(Beginning of THE INPUT)
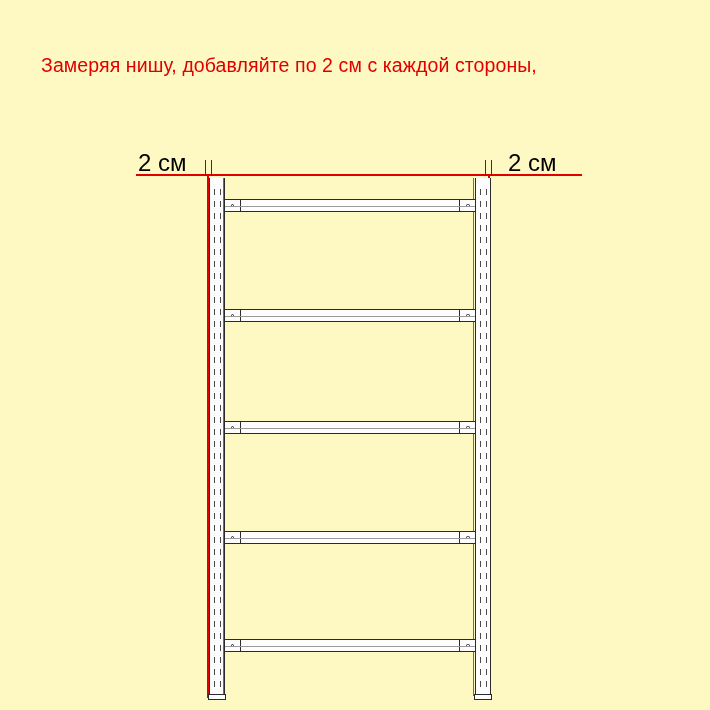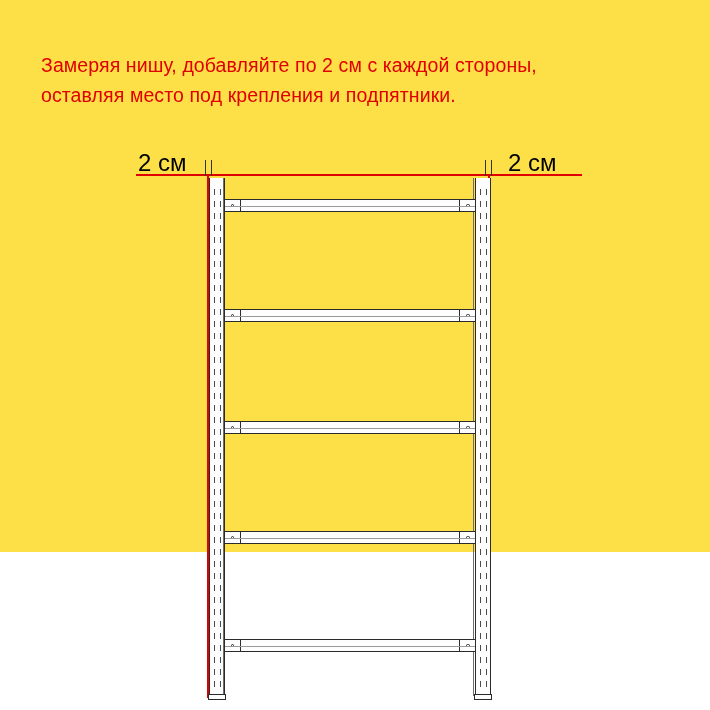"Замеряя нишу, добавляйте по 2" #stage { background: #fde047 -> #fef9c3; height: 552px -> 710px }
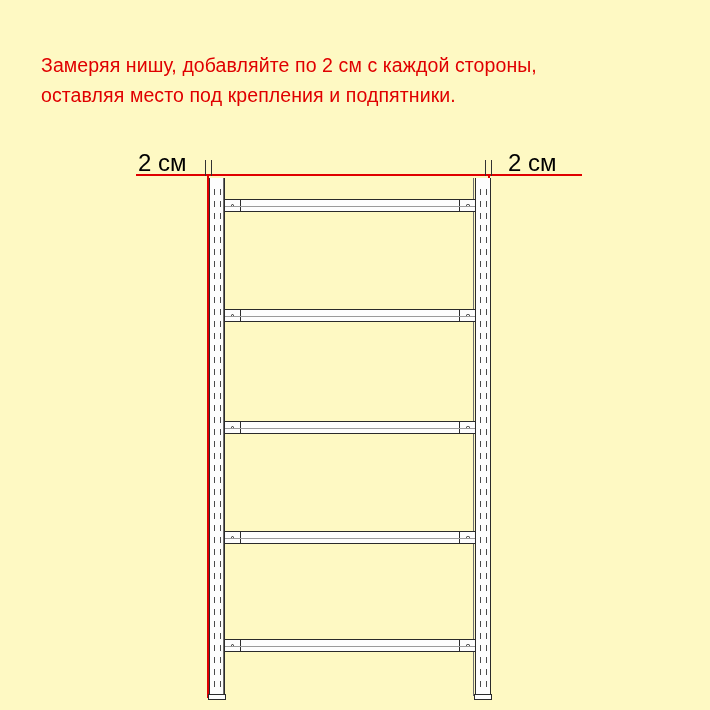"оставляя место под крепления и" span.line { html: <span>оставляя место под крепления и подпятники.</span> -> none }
(End of THE INPUT)
(Beginning of THE INPUT)
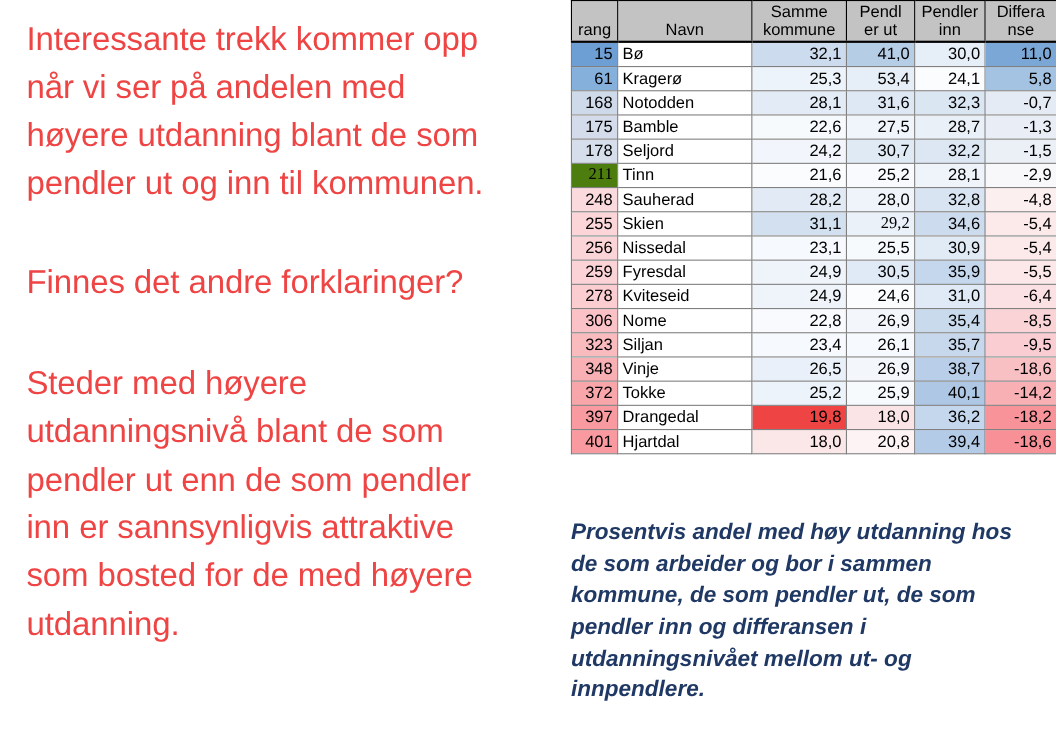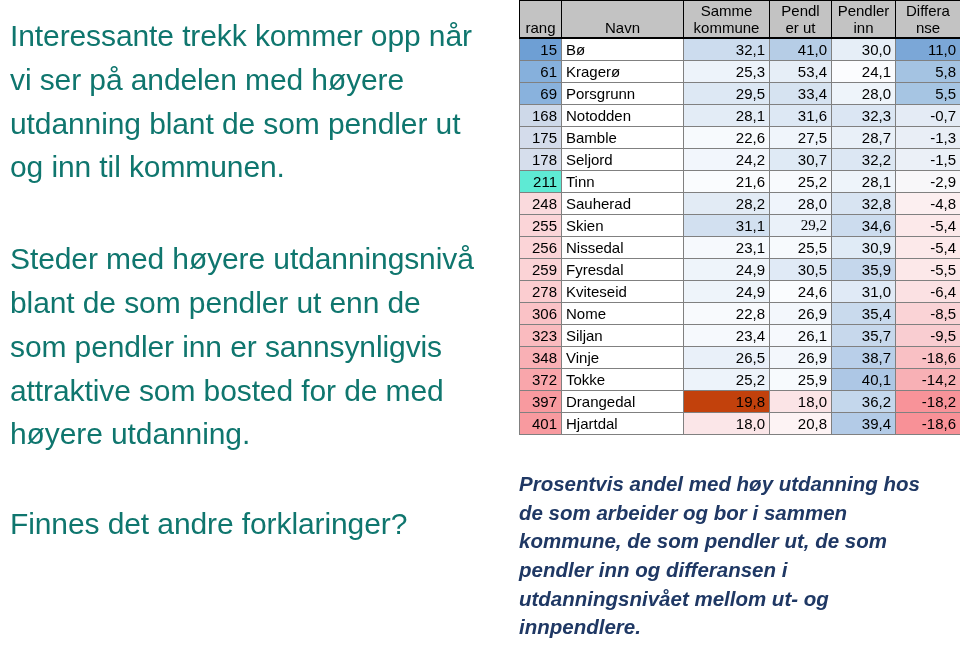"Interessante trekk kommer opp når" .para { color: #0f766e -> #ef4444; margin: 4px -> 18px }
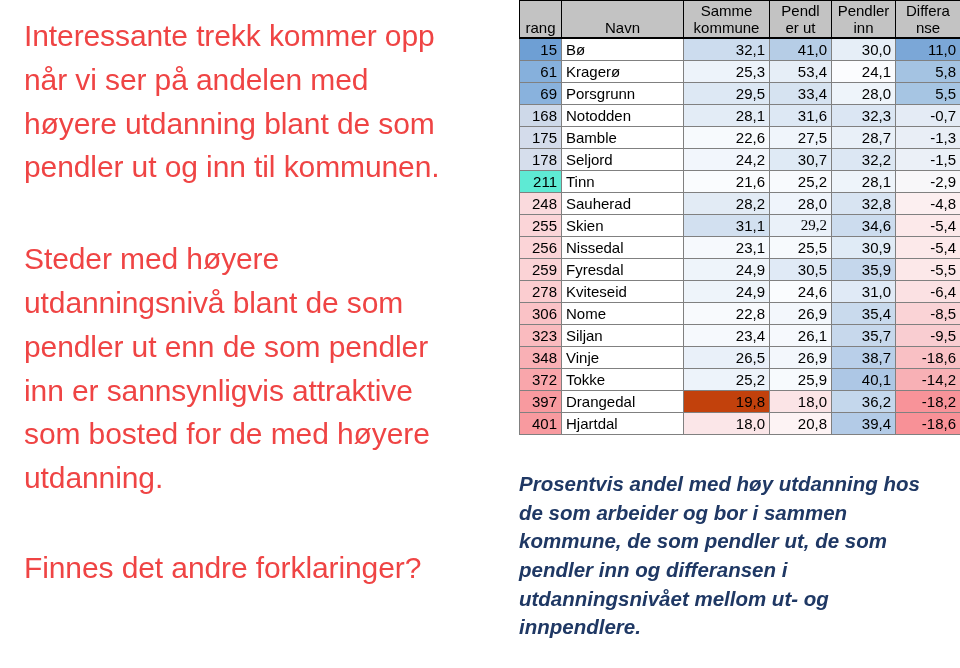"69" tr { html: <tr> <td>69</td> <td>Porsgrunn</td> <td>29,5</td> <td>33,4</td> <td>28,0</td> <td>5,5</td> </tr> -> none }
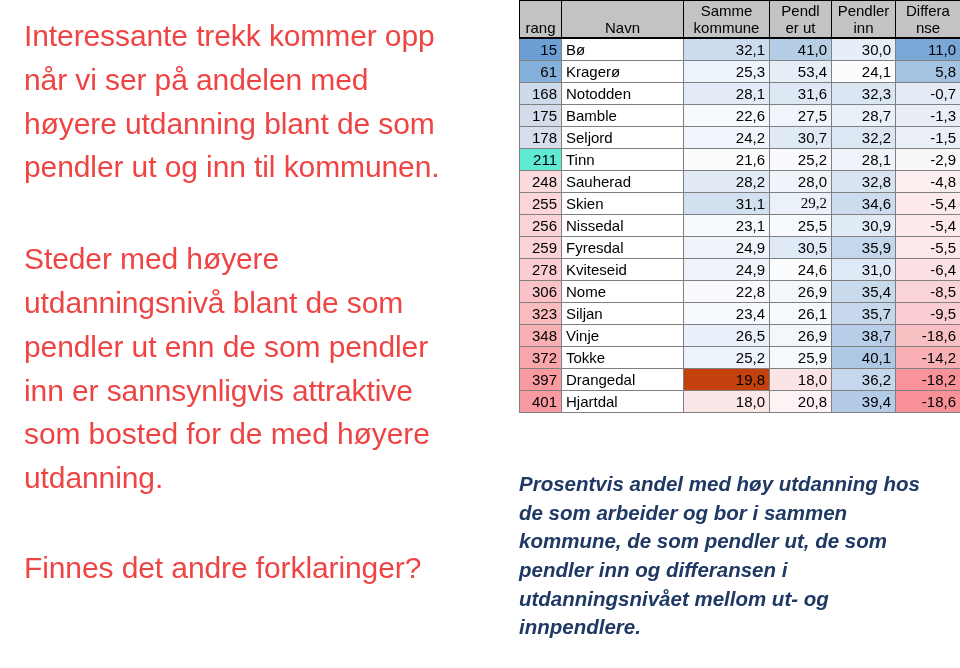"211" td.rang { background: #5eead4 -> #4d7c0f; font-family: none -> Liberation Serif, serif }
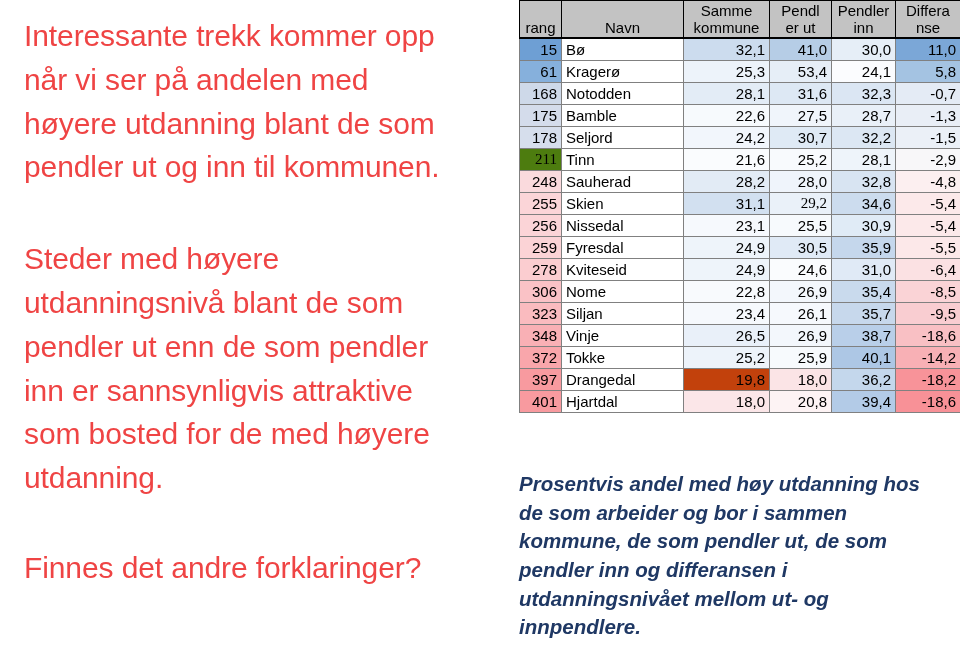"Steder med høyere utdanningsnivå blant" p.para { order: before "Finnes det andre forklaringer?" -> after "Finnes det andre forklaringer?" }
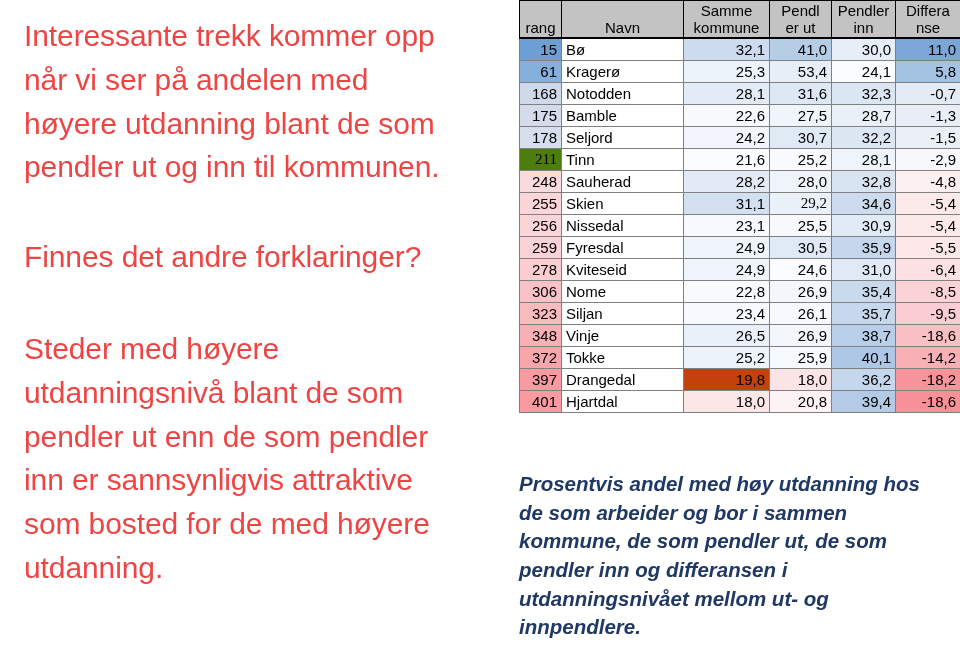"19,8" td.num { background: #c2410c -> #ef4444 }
(End of THE INPUT)
(Beginning of THE INPUT)
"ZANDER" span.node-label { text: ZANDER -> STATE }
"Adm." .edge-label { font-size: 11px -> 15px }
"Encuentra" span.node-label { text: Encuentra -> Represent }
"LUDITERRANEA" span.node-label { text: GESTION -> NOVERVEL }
(End of THE INPUT)
• _TASK DIRECTIONS_
Every line of the records containing the word "label" must appear in the answer.

• _ANSWER TO THIS EXERCISE_
"ZANDER" span.node-label { text: ZANDER -> STATE }
"Adm." .edge-label { font-size: 11px -> 15px }
"Encuentra" span.node-label { text: Encuentra -> Represent }
"LUDITERRANEA" span.node-label { text: GESTION -> NOVERVEL }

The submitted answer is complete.